La RDC produit à elle seule plus de 40% du cobalt mondial, un métal essentiel pour les véhicules électriques et l’électronique. Le Mali abrite d’importants gisements de platinoïdes, utilisés dans les industries high-tech et le luxe. Le Burkina Faso et le Niger, en plus de l’or et de l’uranium, regorgent de niobium, tantale, dysprosium et terbium, cruciaux pour les énergies renouvelables et l’aérospatiale. Pourtant, ces pays sont aussi ceux où les conflits armés et les attaques terroristes se multiplient de manière inquiétante. Une coïncidence ? Pas selon de nombreux observateurs africains et occidentaux, qui y voient une stratégie délibérée de déstabilisation pour faciliter l’accès aux ressources.
En RDC, la rébellion du M23, soutenue par le Rwanda selon l’ONU et les rapports d’experts, sévit dans l’Est du pays, une région riche en minerais. Des groupes armés, souvent liés à des intérêts miniers étrangers, exploitent le chaos pour contrôler les mines et les circuits de trafic. Des entreprises chinoises, américaines et européennes se disputent les concessions, tandis que les populations locales subissent violences et déplacements forcés. « Qui a intérêt à ce que la RDC reste instable ? », s’interroge un diplomate africain sous couvert d’anonymat. « Les mêmes qui achètent le cobalt à prix bradé dans l’opacité la plus totale. »
Au Sahel, la situation est tout aussi alarmante.
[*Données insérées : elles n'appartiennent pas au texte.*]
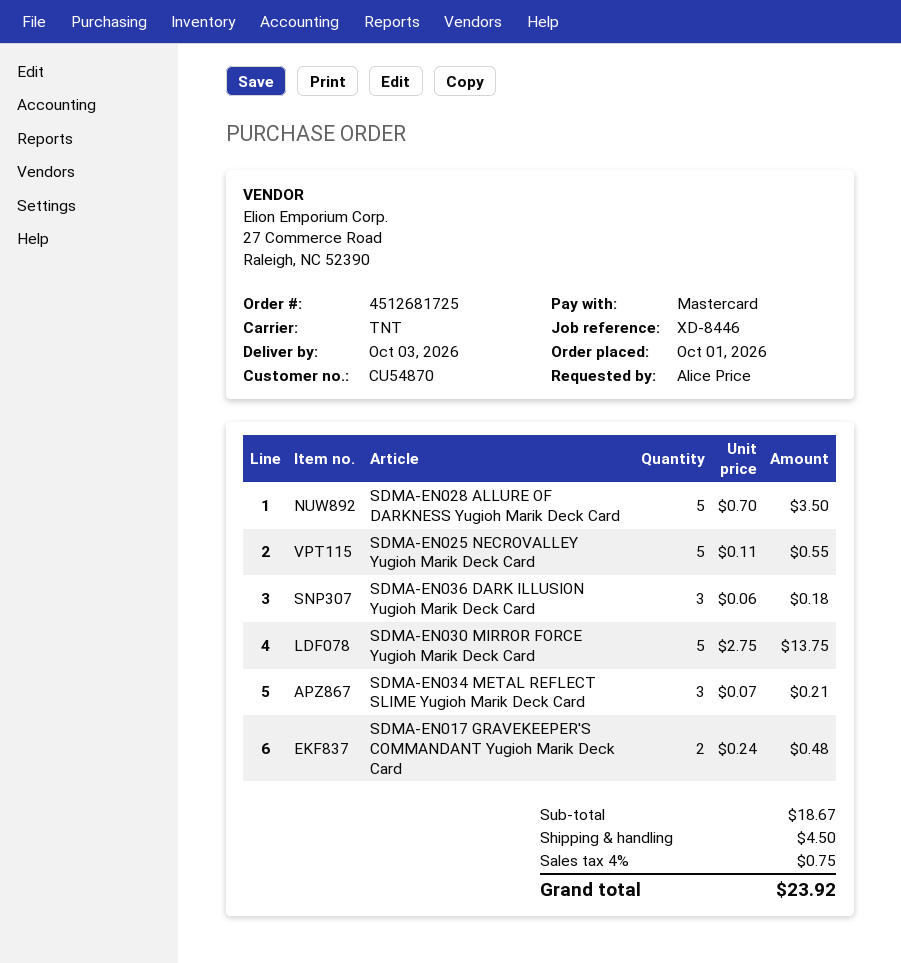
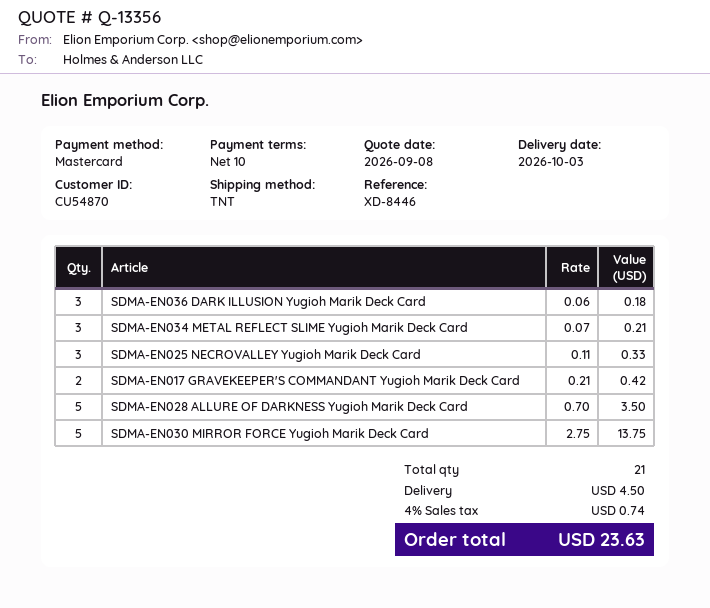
SDMA-EN025 NECROVALLEY Yugioh Marik Deck Card: 5 x 0.11 = 0.55 -> 3 x 0.11 = 0.33
SDMA-EN017 GRAVEKEEPER'S COMMANDANT Yugioh Marik Deck Card: 2 x 0.24 = 0.48 -> 2 x 0.21 = 0.42
tax: 4% = 0.75 -> 4% = 0.74
total: 23.92 -> 23.63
Le Mali, le Burkina Faso et le Niger, regroupés au sein de l’Alliance des États du Sahel (AES), font face à une propagation inédite des attaques terroristes. Pourtant, ces pays disposent de gisements stratégiques convoités par les grandes puissances. Le Mali possède l’une des plus grandes réserves de lithium d’Afrique, vital pour les batteries. Le Burkina Faso voit ses régions minières (Zorgho, Kangounadeni, Mangodara) devenir des zones de tensions, avec des groupes jihadistes s’en prenant étrangement aux sites riches en niobium et tantale. Le Niger, déjà premier exportateur d’uranium vers l’Europe, abrite aussi du dysprosium et du terbium, indispensables aux aimants des éoliennes et véhicules électriques. « Ces minerais sont le pétrole du 21ᵉ siècle », affirme un expert minier. « Et comme pour le pétrole, les puissances sont prêtes à tout pour les contrôler. »
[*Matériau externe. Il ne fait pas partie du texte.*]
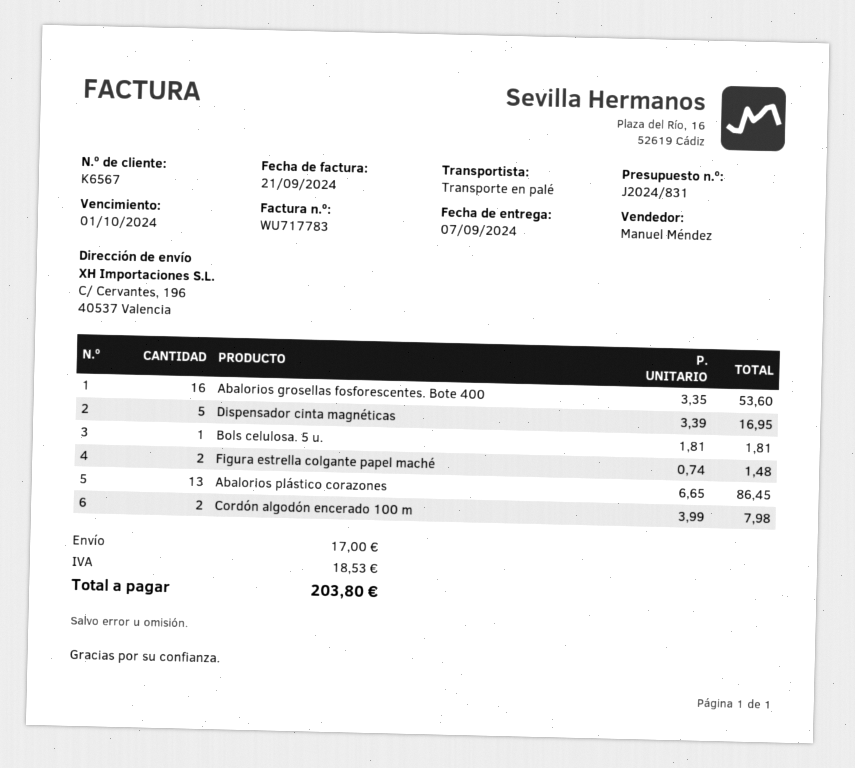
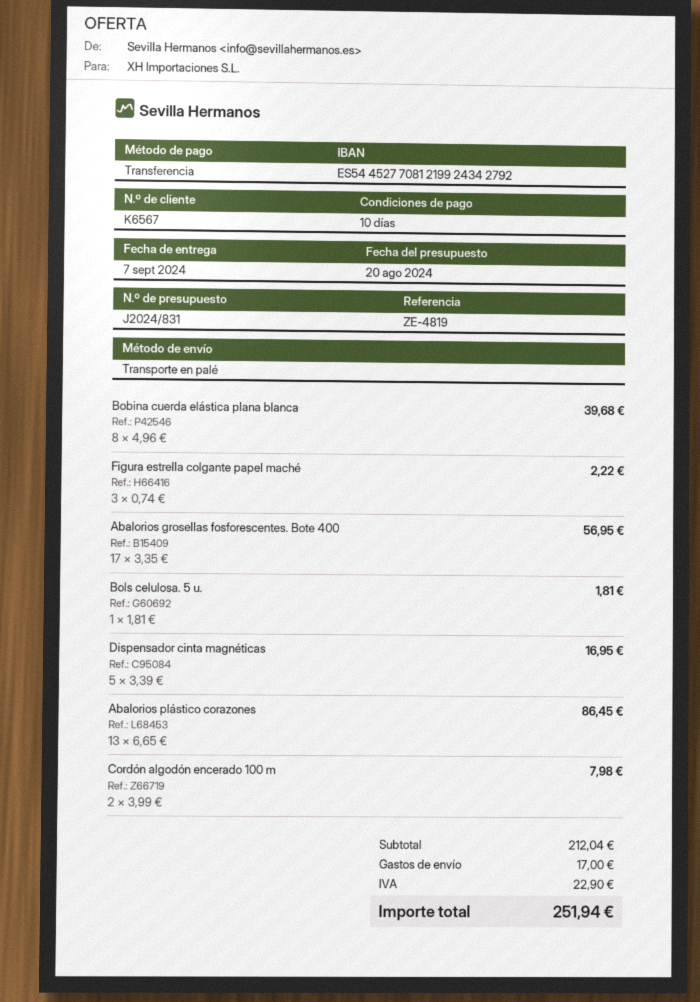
Abalorios grosellas fosforescentes. Bote 400: 16 x 3.35 = 53.60 -> 17 x 3.35 = 56.95
Figura estrella colgante papel maché: 2 x 0.74 = 1.48 -> 3 x 0.74 = 2.22
Bobina cuerda elástica plana blanca: none -> 8 x 4.96 = 39.68
tax: 18.53 -> 22.90
total: 203.80 -> 251.94

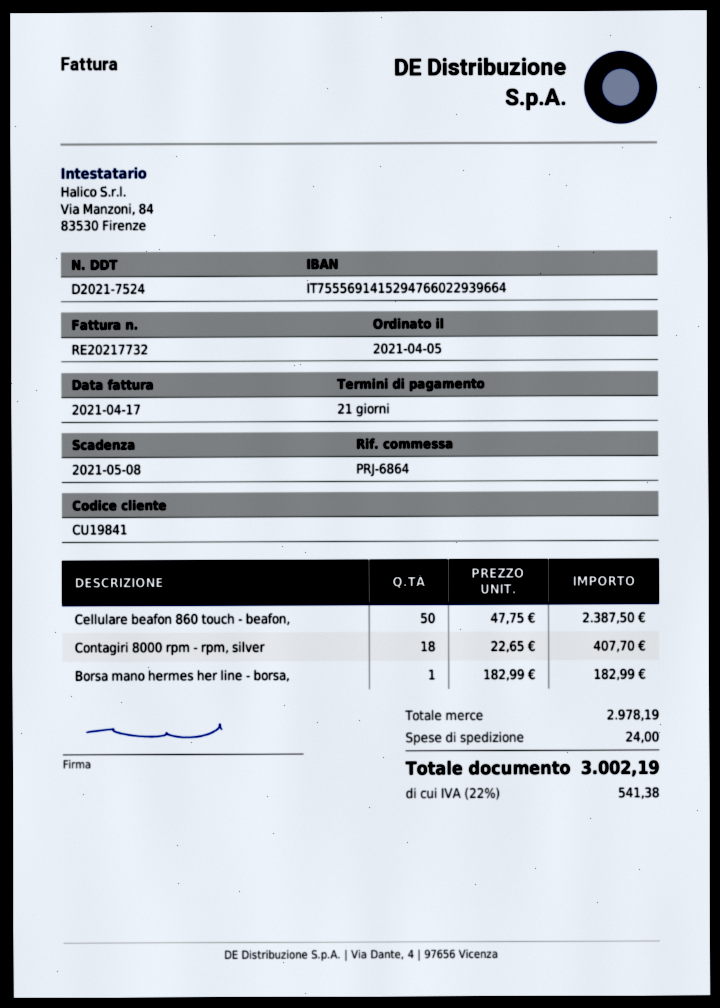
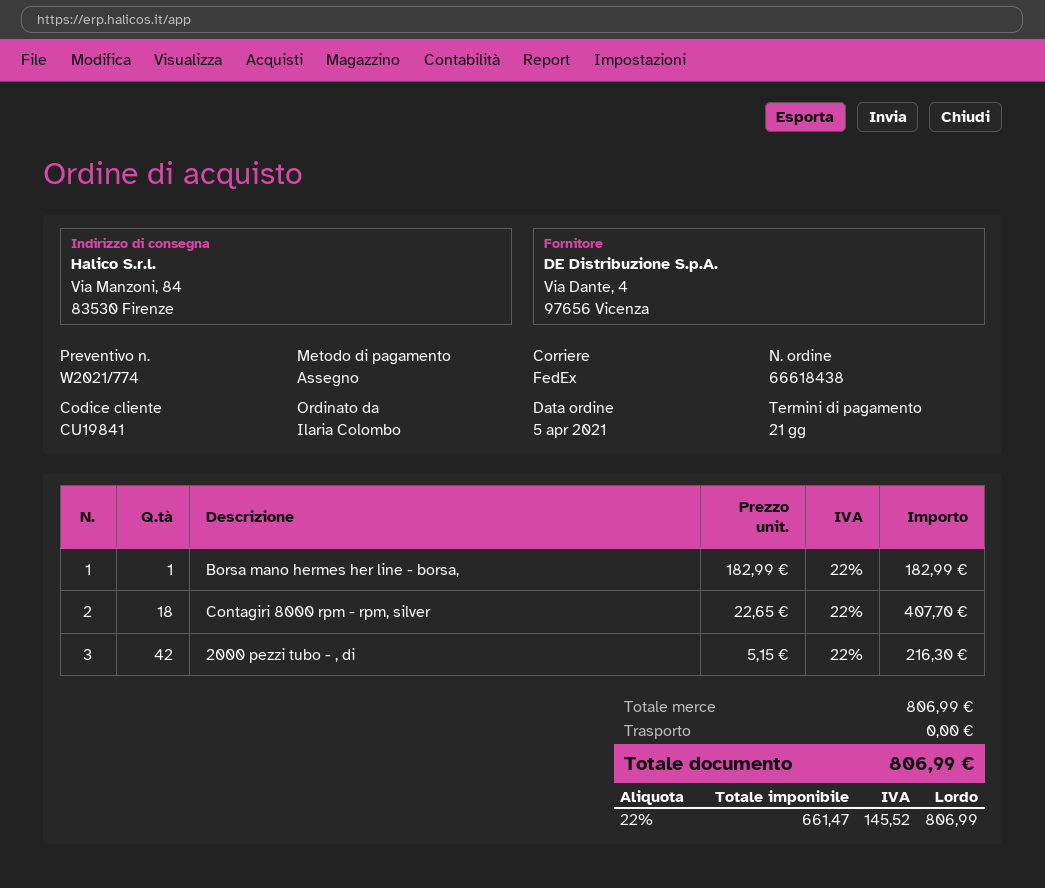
Cellulare beafon 860 touch - beafon,: 50 x 47.75 = 2387.50 -> none
2000 pezzi tubo - , di: none -> 42 x 5.15 = 216.30
subtotal: 2978.19 -> 806.99
shipping: 24.00 -> 0.00
tax: 22% = 541.38 -> 22% = 145.52
total: 3002.19 -> 806.99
Plusieurs rapports suggèrent que les groupes armés terroristes bénéficient de soutiens logistiques et financiers obscurs. Des analystes pointent du doigt les anciennes puissances coloniales (France, États-Unis), soucieuses de maintenir leur accès privilégié aux ressources, la Chine, qui a construit un quasi-monopole sur les métaux rares africains via des investissements massifs et parfois opaques, et les multinationales minières, accusées de financer des milices pour sécuriser leurs zones d’extraction. « Quand un pays comme le Niger décide de nationaliser ses ressources ou de changer de partenaire stratégique, soudain, les attaques se multiplient », dénonce un officier militaire burkinabè.
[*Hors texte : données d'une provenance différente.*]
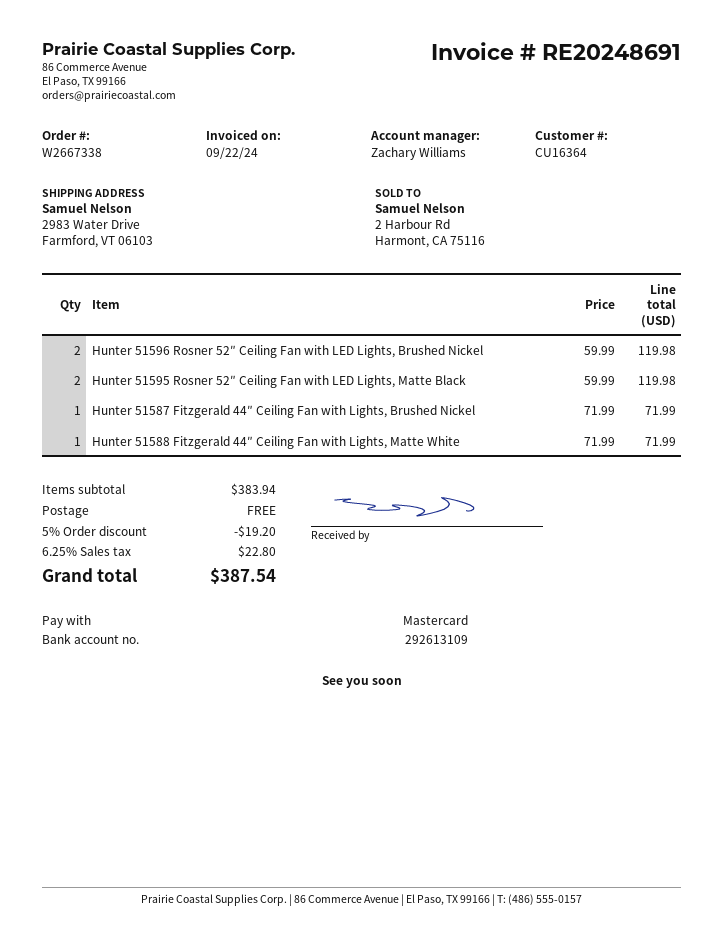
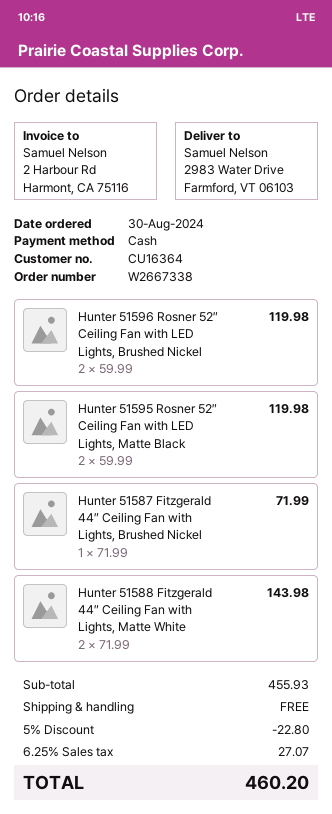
payment method: Mastercard -> cash
Hunter 51588 Fitzgerald 44″ Ceiling Fan with Lights, Matte White: 1 x 71.99 = 71.99 -> 2 x 71.99 = 143.98
subtotal: 383.94 -> 455.93
discount: 5% = 19.20 -> 5% = 22.80
tax: 6.25% = 22.80 -> 6.25% = 27.07
total: 387.54 -> 460.20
La demande en métaux rares devrait exploser d’ici 2050, avec l’essor des voitures électriques et des énergies renouvelables. Mais à quel prix ? Pollution massive : L’extraction du cobalt en RDC entraîne des dégâts environnementaux et des maladies chez les mineurs artisanaux, souvent des enfants. Dépossession : Les communautés locales sont rarement consultées, et les bénéfices leur échappent. Guerres par procuration : Les rivalités entre puissances se jouent sur le dos des Africains, avec des mercenaires et des milices instrumentalisées.
Face à cette guerre des métaux rares, les pays africains doivent renforcer la transparence dans les contrats miniers, industrialiser localement pour ne plus être de simples fournisseurs de matières premières, et unir leurs forces, comme le fait l’AES, pour négocier avec les géants miniers. Car si rien n’est fait, la transition énergétique mondiale se fera sur le dos de l’Afrique, dans le sang et l’injustice. « On nous parle d’écologie et de technologies propres, mais derrière, c’est toujours la même logique : pillage et domination », résume une activiste congolaise. « Il est temps que cela change. »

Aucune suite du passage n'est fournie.